Material for this exercise -
══════════════════════════════
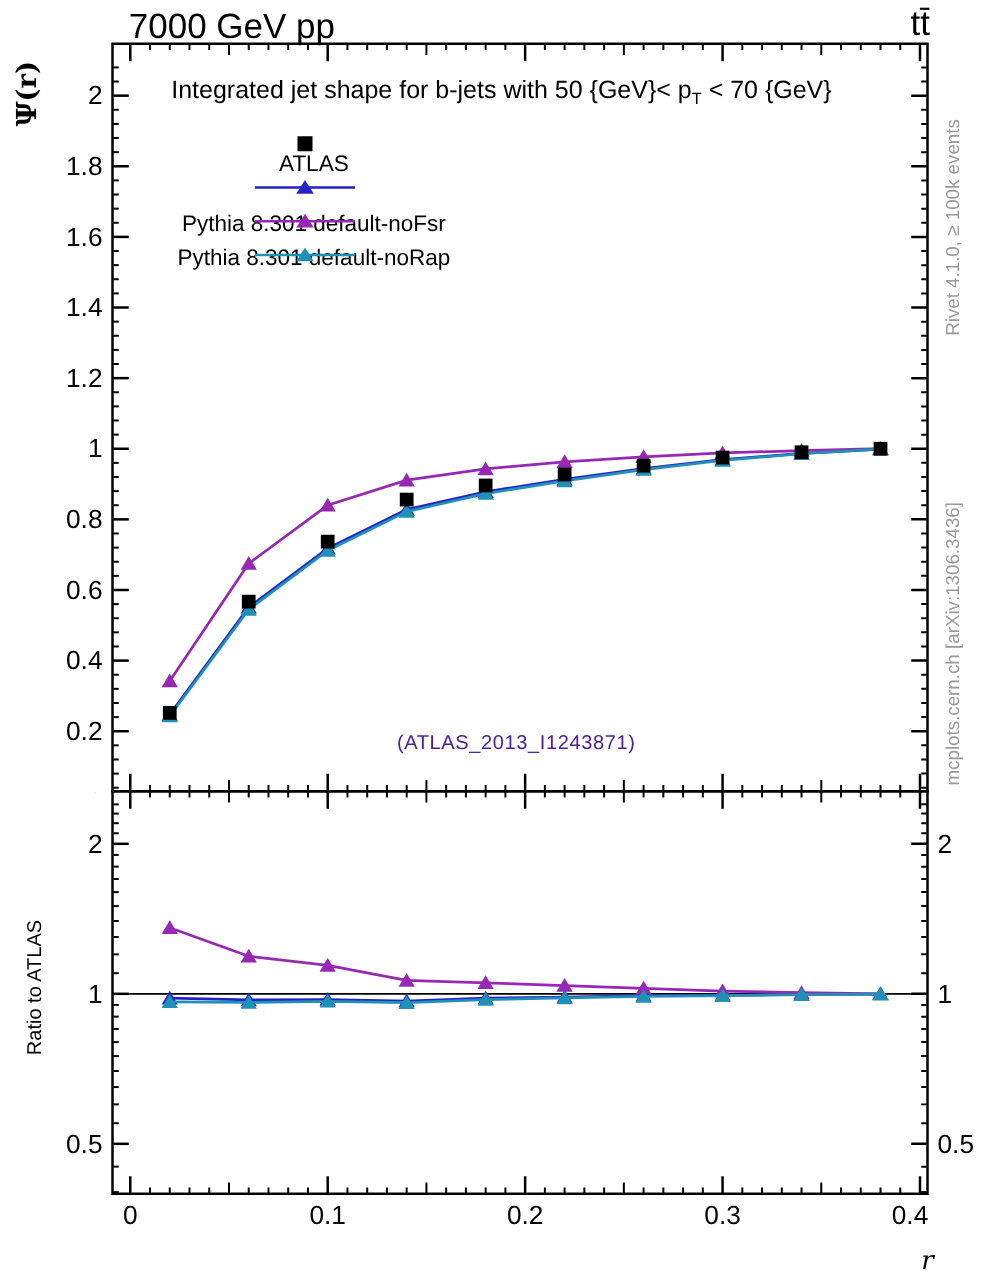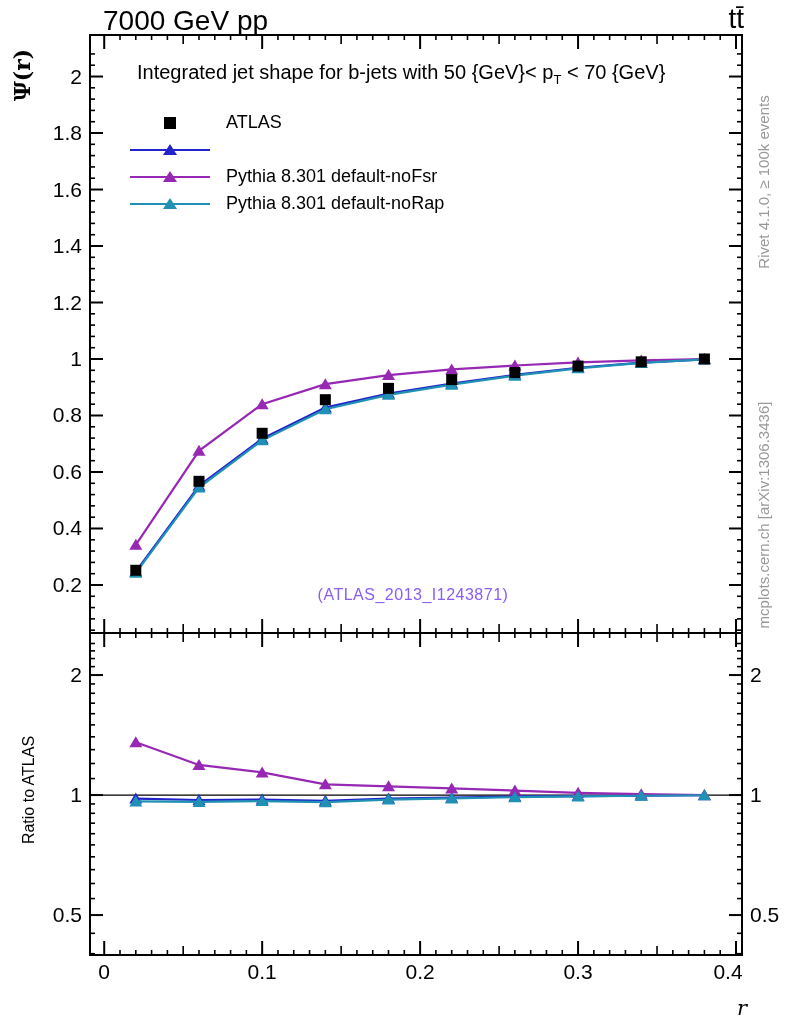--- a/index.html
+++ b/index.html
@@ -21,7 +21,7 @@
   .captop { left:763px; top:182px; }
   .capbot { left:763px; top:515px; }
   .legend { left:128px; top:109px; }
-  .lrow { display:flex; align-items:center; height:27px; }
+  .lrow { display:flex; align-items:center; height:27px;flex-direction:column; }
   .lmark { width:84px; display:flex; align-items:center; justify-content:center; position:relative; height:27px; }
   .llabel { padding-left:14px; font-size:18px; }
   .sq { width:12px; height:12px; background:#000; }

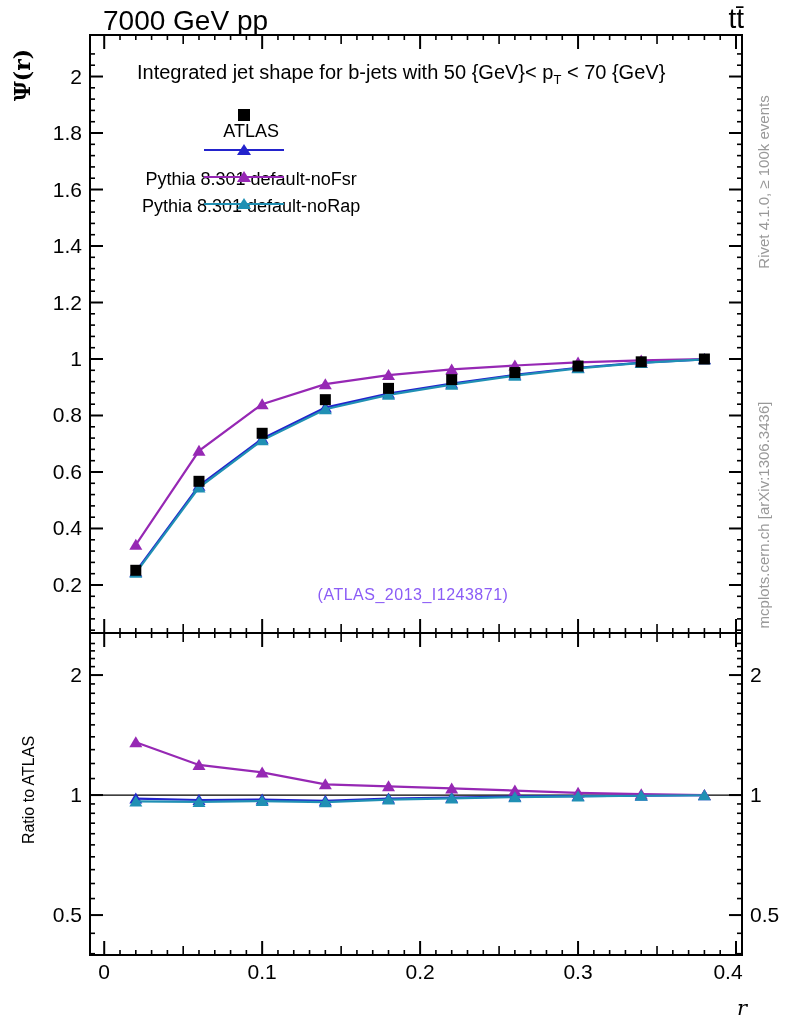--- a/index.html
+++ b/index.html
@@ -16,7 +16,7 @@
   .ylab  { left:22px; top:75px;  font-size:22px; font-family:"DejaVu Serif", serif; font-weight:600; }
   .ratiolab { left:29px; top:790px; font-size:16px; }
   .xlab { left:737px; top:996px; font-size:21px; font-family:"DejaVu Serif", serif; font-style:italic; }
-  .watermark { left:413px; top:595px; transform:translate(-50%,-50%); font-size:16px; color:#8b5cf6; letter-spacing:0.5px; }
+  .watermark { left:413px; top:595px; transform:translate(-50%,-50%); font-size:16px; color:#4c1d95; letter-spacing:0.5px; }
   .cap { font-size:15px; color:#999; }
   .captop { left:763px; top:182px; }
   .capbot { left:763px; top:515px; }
══════════════════════════════
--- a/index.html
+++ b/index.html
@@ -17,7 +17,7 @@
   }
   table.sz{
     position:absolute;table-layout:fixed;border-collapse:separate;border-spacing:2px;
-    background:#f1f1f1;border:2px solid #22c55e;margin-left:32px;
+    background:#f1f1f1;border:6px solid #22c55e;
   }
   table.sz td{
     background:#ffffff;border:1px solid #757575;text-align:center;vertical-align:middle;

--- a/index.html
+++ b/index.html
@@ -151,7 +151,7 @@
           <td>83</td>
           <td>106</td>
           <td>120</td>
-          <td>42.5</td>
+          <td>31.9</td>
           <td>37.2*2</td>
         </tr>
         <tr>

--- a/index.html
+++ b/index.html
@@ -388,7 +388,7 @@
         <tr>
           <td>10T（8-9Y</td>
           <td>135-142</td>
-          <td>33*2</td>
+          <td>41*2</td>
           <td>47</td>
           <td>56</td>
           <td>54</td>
══════════════════════════════
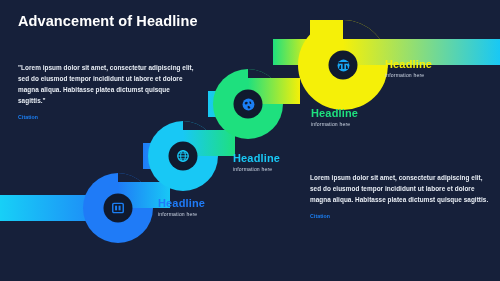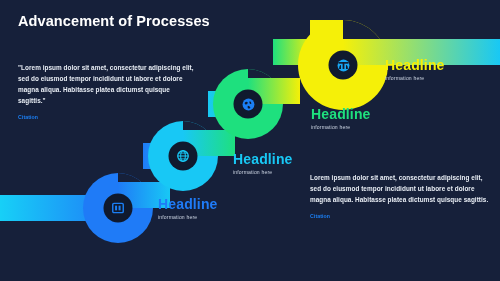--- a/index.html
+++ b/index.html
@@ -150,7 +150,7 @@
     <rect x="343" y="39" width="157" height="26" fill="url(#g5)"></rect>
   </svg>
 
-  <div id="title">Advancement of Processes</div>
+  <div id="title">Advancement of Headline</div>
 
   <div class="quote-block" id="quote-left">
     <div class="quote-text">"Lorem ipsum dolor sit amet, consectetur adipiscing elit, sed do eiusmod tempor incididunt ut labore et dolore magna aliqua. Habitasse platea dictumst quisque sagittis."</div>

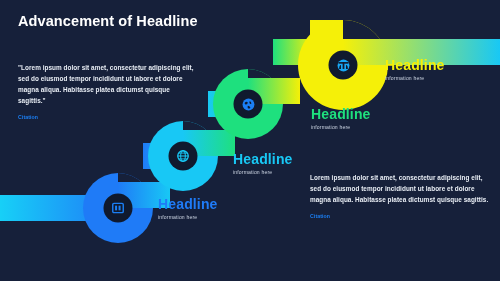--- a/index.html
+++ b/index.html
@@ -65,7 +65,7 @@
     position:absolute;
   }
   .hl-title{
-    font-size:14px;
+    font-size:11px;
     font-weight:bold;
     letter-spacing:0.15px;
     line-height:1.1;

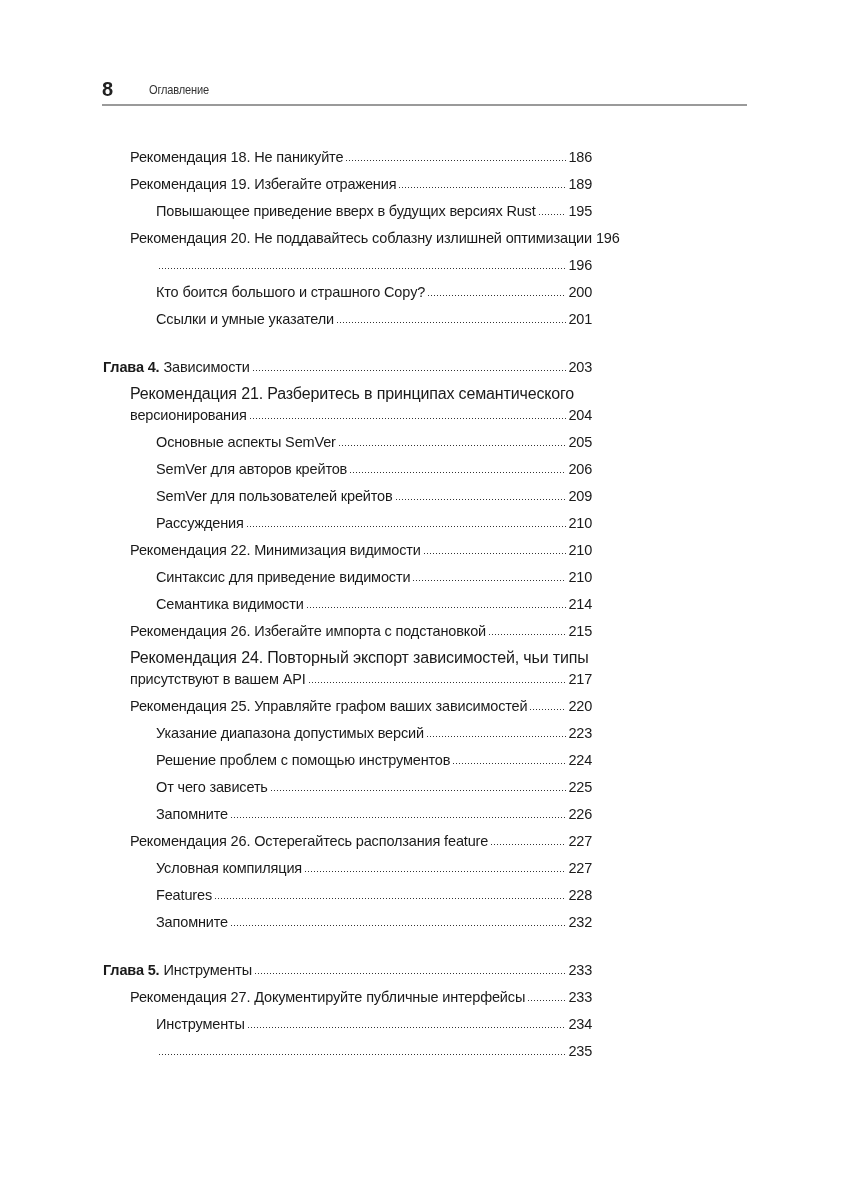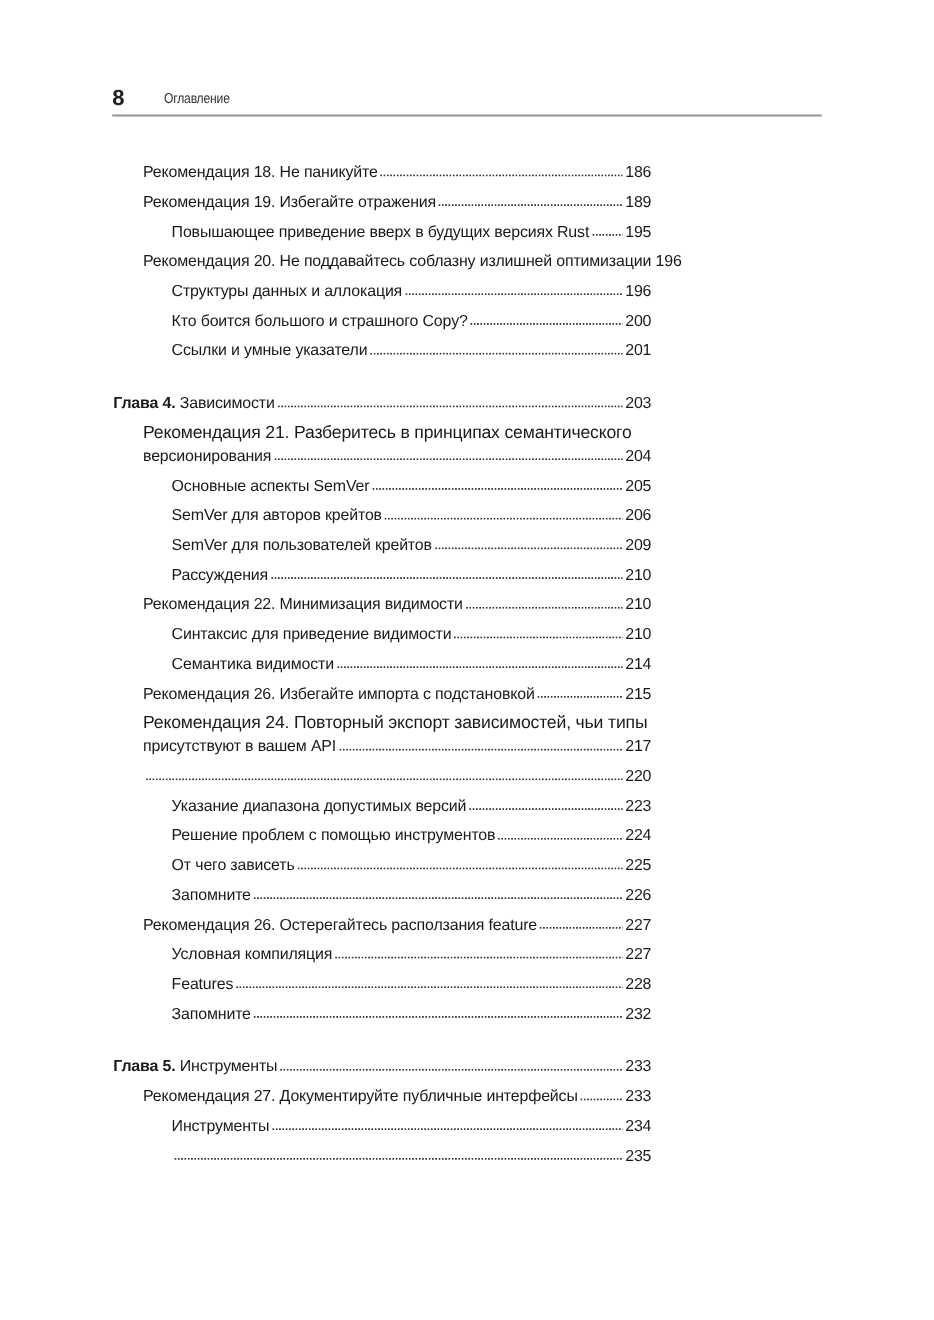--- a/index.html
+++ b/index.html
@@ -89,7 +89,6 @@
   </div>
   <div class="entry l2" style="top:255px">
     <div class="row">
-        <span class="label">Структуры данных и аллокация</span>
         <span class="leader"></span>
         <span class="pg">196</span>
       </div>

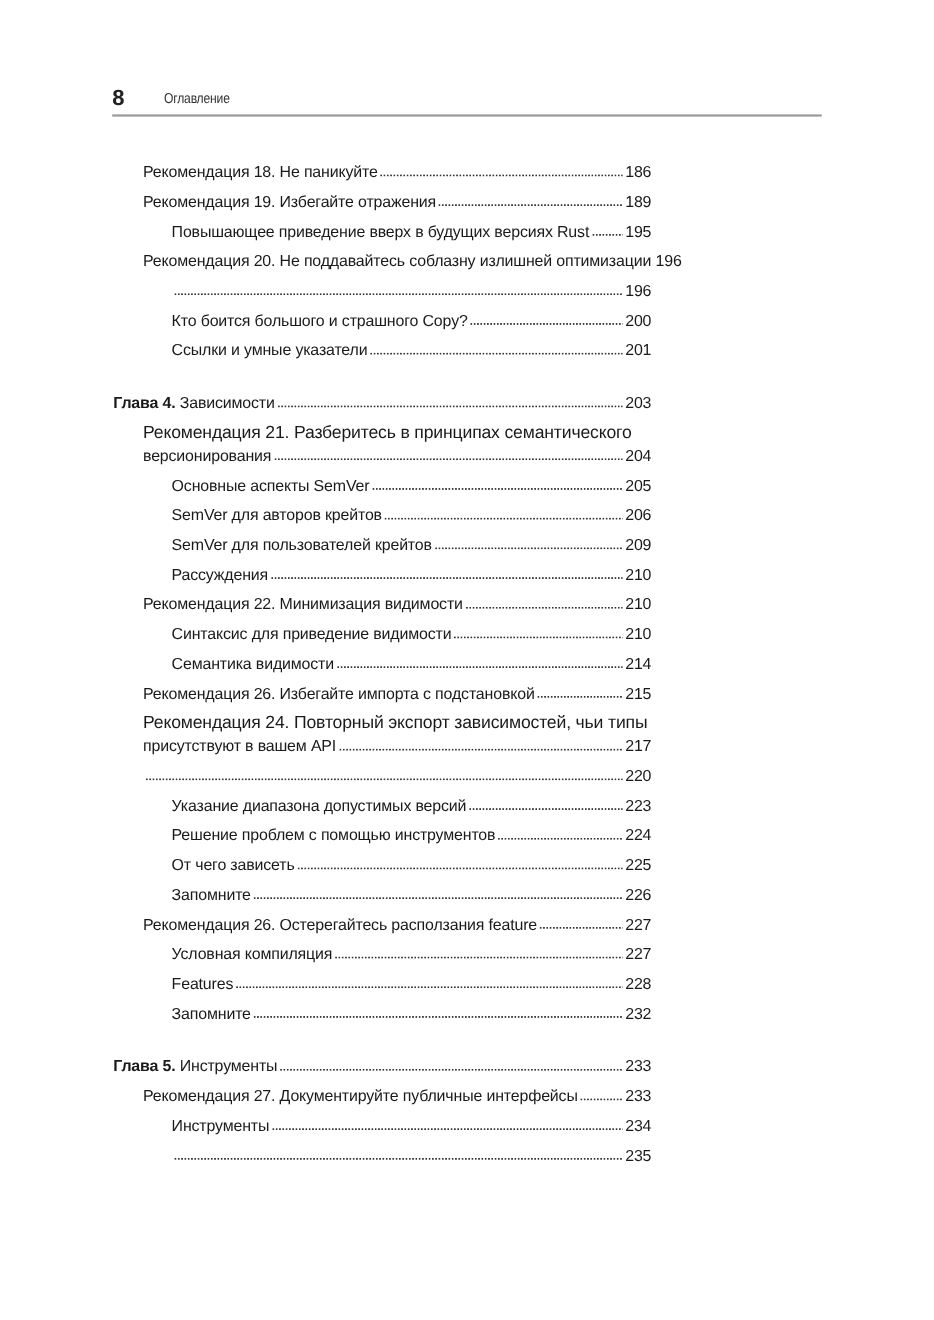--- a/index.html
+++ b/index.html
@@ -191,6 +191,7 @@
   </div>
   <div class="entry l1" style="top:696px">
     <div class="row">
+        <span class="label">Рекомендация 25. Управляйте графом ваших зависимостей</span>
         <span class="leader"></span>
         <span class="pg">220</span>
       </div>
══════════════════════════════
Work instructions - Copy all lines from the material that hold "watermark".

Answer to the problem -
-  .watermark { left:413px; top:595px; transform:translate(-50%,-50%); font-size:16px; color:#8b5cf6; letter-spacing:0.5px; }
+  .watermark { left:413px; top:595px; transform:translate(-50%,-50%); font-size:16px; color:#4c1d95; letter-spacing:0.5px; }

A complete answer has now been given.